DATA SUPPLIED: Begin

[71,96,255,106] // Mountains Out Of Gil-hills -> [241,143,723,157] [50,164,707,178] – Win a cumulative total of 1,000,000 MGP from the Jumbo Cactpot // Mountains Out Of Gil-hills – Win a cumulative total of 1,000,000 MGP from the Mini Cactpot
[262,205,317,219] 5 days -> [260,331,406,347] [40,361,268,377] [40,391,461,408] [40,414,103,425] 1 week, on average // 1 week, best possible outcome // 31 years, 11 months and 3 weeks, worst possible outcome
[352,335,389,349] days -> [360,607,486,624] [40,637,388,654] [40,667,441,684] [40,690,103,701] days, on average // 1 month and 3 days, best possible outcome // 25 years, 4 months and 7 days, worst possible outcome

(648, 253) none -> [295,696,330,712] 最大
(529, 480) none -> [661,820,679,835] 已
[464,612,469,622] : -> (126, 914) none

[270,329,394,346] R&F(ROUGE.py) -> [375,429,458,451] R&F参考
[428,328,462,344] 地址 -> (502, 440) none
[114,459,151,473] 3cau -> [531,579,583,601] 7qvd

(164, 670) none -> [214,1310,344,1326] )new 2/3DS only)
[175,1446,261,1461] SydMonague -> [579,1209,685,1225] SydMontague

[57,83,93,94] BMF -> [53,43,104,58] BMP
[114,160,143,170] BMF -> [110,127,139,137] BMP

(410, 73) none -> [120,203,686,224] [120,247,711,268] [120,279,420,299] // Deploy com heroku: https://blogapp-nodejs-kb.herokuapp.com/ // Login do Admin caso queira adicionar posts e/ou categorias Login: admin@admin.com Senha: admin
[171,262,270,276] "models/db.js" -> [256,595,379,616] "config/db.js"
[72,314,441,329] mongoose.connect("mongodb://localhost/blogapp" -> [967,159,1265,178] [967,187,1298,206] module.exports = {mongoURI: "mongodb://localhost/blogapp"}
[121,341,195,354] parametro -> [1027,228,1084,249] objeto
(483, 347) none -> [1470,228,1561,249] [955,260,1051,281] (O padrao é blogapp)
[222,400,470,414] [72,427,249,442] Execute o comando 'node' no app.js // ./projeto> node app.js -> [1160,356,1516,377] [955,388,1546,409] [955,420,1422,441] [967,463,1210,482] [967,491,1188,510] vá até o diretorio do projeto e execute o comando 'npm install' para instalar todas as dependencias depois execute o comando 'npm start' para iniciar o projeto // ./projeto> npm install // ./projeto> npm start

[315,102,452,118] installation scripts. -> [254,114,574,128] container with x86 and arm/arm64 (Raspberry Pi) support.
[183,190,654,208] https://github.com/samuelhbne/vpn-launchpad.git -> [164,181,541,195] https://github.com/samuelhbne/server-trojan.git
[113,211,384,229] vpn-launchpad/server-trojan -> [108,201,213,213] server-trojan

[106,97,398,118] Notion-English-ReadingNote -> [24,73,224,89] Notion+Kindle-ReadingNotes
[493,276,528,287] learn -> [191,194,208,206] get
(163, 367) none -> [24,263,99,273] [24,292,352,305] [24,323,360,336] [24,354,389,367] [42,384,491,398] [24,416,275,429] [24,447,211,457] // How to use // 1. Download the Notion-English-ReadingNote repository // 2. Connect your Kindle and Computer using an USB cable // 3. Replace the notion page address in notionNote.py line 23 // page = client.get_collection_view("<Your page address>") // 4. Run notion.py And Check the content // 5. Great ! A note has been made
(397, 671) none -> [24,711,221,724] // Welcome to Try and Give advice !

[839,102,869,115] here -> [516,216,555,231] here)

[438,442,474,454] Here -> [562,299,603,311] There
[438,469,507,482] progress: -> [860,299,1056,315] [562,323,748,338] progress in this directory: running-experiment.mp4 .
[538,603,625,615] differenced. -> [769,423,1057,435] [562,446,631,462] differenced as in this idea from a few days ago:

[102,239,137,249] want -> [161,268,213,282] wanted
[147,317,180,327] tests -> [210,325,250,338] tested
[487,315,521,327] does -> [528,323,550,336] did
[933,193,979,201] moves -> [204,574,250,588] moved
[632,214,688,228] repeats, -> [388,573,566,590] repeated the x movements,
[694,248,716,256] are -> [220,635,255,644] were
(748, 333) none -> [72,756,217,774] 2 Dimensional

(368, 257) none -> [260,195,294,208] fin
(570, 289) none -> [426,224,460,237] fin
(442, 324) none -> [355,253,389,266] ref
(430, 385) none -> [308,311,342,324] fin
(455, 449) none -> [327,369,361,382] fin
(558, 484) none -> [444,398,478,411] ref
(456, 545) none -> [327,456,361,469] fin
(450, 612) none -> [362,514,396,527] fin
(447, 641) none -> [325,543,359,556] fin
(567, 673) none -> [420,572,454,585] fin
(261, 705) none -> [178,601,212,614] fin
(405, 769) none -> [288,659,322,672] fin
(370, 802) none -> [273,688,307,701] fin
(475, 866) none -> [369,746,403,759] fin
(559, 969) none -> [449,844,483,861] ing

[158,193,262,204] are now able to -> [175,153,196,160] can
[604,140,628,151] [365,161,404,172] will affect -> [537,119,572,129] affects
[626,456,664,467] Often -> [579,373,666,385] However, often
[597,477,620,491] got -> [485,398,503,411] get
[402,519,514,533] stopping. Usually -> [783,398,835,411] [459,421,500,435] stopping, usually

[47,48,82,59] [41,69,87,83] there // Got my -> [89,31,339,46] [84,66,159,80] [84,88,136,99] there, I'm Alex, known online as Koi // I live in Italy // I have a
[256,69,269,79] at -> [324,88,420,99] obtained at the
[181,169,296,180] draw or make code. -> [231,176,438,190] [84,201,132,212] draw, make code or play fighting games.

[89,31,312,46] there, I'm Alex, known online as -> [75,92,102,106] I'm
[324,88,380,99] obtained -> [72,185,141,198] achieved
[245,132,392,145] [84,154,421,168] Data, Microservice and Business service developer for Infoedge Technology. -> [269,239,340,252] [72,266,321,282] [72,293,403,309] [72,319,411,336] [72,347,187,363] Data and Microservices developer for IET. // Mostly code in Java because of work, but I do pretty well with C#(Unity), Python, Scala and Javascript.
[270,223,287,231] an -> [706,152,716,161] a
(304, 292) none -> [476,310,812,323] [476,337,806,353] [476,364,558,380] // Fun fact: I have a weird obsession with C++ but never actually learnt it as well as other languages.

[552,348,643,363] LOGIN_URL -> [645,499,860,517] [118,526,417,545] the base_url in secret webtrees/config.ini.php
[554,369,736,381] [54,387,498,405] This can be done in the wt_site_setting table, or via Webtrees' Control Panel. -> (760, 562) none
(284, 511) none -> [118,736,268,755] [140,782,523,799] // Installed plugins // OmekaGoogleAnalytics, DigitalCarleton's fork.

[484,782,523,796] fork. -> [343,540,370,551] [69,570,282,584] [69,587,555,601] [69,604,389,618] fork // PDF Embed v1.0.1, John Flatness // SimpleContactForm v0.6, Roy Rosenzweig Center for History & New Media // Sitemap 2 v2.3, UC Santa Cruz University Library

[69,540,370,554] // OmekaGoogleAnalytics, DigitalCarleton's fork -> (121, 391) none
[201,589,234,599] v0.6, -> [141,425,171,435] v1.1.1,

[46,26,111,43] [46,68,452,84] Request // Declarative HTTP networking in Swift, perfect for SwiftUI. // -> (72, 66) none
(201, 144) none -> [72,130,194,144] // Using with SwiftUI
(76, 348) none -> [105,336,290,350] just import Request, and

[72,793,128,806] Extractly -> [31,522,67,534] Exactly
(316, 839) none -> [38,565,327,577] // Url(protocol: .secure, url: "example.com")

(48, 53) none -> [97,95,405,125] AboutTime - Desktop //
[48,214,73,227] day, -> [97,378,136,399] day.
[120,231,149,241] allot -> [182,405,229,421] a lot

DATA SUPPLIED: End

**WHAT YOU ARE ASKED TO DO**
Reproduce each entry above exactly, keeping every word.

**SOLVED EXERCISE**
[71,96,255,106] // Mountains Out Of Gil-hills -> [241,143,723,157] [50,164,707,178] – Win a cumulative total of 1,000,000 MGP from the Jumbo Cactpot // Mountains Out Of Gil-hills – Win a cumulative total of 1,000,000 MGP from the Mini Cactpot
[262,205,317,219] 5 days -> [260,331,406,347] [40,361,268,377] [40,391,461,408] [40,414,103,425] 1 week, on average // 1 week, best possible outcome // 31 years, 11 months and 3 weeks, worst possible outcome
[352,335,389,349] days -> [360,607,486,624] [40,637,388,654] [40,667,441,684] [40,690,103,701] days, on average // 1 month and 3 days, best possible outcome // 25 years, 4 months and 7 days, worst possible outcome

(648, 253) none -> [295,696,330,712] 最大
(529, 480) none -> [661,820,679,835] 已
[464,612,469,622] : -> (126, 914) none

[270,329,394,346] R&F(ROUGE.py) -> [375,429,458,451] R&F参考
[428,328,462,344] 地址 -> (502, 440) none
[114,459,151,473] 3cau -> [531,579,583,601] 7qvd

(164, 670) none -> [214,1310,344,1326] )new 2/3DS only)
[175,1446,261,1461] SydMonague -> [579,1209,685,1225] SydMontague

[57,83,93,94] BMF -> [53,43,104,58] BMP
[114,160,143,170] BMF -> [110,127,139,137] BMP

(410, 73) none -> [120,203,686,224] [120,247,711,268] [120,279,420,299] // Deploy com heroku: https://blogapp-nodejs-kb.herokuapp.com/ // Login do Admin caso queira adicionar posts e/ou categorias Login: admin@admin.com Senha: admin
[171,262,270,276] "models/db.js" -> [256,595,379,616] "config/db.js"
[72,314,441,329] mongoose.connect("mongodb://localhost/blogapp" -> [967,159,1265,178] [967,187,1298,206] module.exports = {mongoURI: "mongodb://localhost/blogapp"}
[121,341,195,354] parametro -> [1027,228,1084,249] objeto
(483, 347) none -> [1470,228,1561,249] [955,260,1051,281] (O padrao é blogapp)
[222,400,470,414] [72,427,249,442] Execute o comando 'node' no app.js // ./projeto> node app.js -> [1160,356,1516,377] [955,388,1546,409] [955,420,1422,441] [967,463,1210,482] [967,491,1188,510] vá até o diretorio do projeto e execute o comando 'npm install' para instalar todas as dependencias depois execute o comando 'npm start' para iniciar o projeto // ./projeto> npm install // ./projeto> npm start

[315,102,452,118] installation scripts. -> [254,114,574,128] container with x86 and arm/arm64 (Raspberry Pi) support.
[183,190,654,208] https://github.com/samuelhbne/vpn-launchpad.git -> [164,181,541,195] https://github.com/samuelhbne/server-trojan.git
[113,211,384,229] vpn-launchpad/server-trojan -> [108,201,213,213] server-trojan

[106,97,398,118] Notion-English-ReadingNote -> [24,73,224,89] Notion+Kindle-ReadingNotes
[493,276,528,287] learn -> [191,194,208,206] get
(163, 367) none -> [24,263,99,273] [24,292,352,305] [24,323,360,336] [24,354,389,367] [42,384,491,398] [24,416,275,429] [24,447,211,457] // How to use // 1. Download the Notion-English-ReadingNote repository // 2. Connect your Kindle and Computer using an USB cable // 3. Replace the notion page address in notionNote.py line 23 // page = client.get_collection_view("<Your page address>") // 4. Run notion.py And Check the content // 5. Great ! A note has been made
(397, 671) none -> [24,711,221,724] // Welcome to Try and Give advice !

[839,102,869,115] here -> [516,216,555,231] here)

[438,442,474,454] Here -> [562,299,603,311] There
[438,469,507,482] progress: -> [860,299,1056,315] [562,323,748,338] progress in this directory: running-experiment.mp4 .
[538,603,625,615] differenced. -> [769,423,1057,435] [562,446,631,462] differenced as in this idea from a few days ago:

[102,239,137,249] want -> [161,268,213,282] wanted
[147,317,180,327] tests -> [210,325,250,338] tested
[487,315,521,327] does -> [528,323,550,336] did
[933,193,979,201] moves -> [204,574,250,588] moved
[632,214,688,228] repeats, -> [388,573,566,590] repeated the x movements,
[694,248,716,256] are -> [220,635,255,644] were
(748, 333) none -> [72,756,217,774] 2 Dimensional

(368, 257) none -> [260,195,294,208] fin
(570, 289) none -> [426,224,460,237] fin
(442, 324) none -> [355,253,389,266] ref
(430, 385) none -> [308,311,342,324] fin
(455, 449) none -> [327,369,361,382] fin
(558, 484) none -> [444,398,478,411] ref
(456, 545) none -> [327,456,361,469] fin
(450, 612) none -> [362,514,396,527] fin
(447, 641) none -> [325,543,359,556] fin
(567, 673) none -> [420,572,454,585] fin
(261, 705) none -> [178,601,212,614] fin
(405, 769) none -> [288,659,322,672] fin
(370, 802) none -> [273,688,307,701] fin
(475, 866) none -> [369,746,403,759] fin
(559, 969) none -> [449,844,483,861] ing

[158,193,262,204] are now able to -> [175,153,196,160] can
[604,140,628,151] [365,161,404,172] will affect -> [537,119,572,129] affects
[626,456,664,467] Often -> [579,373,666,385] However, often
[597,477,620,491] got -> [485,398,503,411] get
[402,519,514,533] stopping. Usually -> [783,398,835,411] [459,421,500,435] stopping, usually

[47,48,82,59] [41,69,87,83] there // Got my -> [89,31,339,46] [84,66,159,80] [84,88,136,99] there, I'm Alex, known online as Koi // I live in Italy // I have a
[256,69,269,79] at -> [324,88,420,99] obtained at the
[181,169,296,180] draw or make code. -> [231,176,438,190] [84,201,132,212] draw, make code or play fighting games.

[89,31,312,46] there, I'm Alex, known online as -> [75,92,102,106] I'm
[324,88,380,99] obtained -> [72,185,141,198] achieved
[245,132,392,145] [84,154,421,168] Data, Microservice and Business service developer for Infoedge Technology. -> [269,239,340,252] [72,266,321,282] [72,293,403,309] [72,319,411,336] [72,347,187,363] Data and Microservices developer for IET. // Mostly code in Java because of work, but I do pretty well with C#(Unity), Python, Scala and Javascript.
[270,223,287,231] an -> [706,152,716,161] a
(304, 292) none -> [476,310,812,323] [476,337,806,353] [476,364,558,380] // Fun fact: I have a weird obsession with C++ but never actually learnt it as well as other languages.

[552,348,643,363] LOGIN_URL -> [645,499,860,517] [118,526,417,545] the base_url in secret webtrees/config.ini.php
[554,369,736,381] [54,387,498,405] This can be done in the wt_site_setting table, or via Webtrees' Control Panel. -> (760, 562) none
(284, 511) none -> [118,736,268,755] [140,782,523,799] // Installed plugins // OmekaGoogleAnalytics, DigitalCarleton's fork.

[484,782,523,796] fork. -> [343,540,370,551] [69,570,282,584] [69,587,555,601] [69,604,389,618] fork // PDF Embed v1.0.1, John Flatness // SimpleContactForm v0.6, Roy Rosenzweig Center for History & New Media // Sitemap 2 v2.3, UC Santa Cruz University Library

[69,540,370,554] // OmekaGoogleAnalytics, DigitalCarleton's fork -> (121, 391) none
[201,589,234,599] v0.6, -> [141,425,171,435] v1.1.1,

[46,26,111,43] [46,68,452,84] Request // Declarative HTTP networking in Swift, perfect for SwiftUI. // -> (72, 66) none
(201, 144) none -> [72,130,194,144] // Using with SwiftUI
(76, 348) none -> [105,336,290,350] just import Request, and

[72,793,128,806] Extractly -> [31,522,67,534] Exactly
(316, 839) none -> [38,565,327,577] // Url(protocol: .secure, url: "example.com")

(48, 53) none -> [97,95,405,125] AboutTime - Desktop //
[48,214,73,227] day, -> [97,378,136,399] day.
[120,231,149,241] allot -> [182,405,229,421] a lot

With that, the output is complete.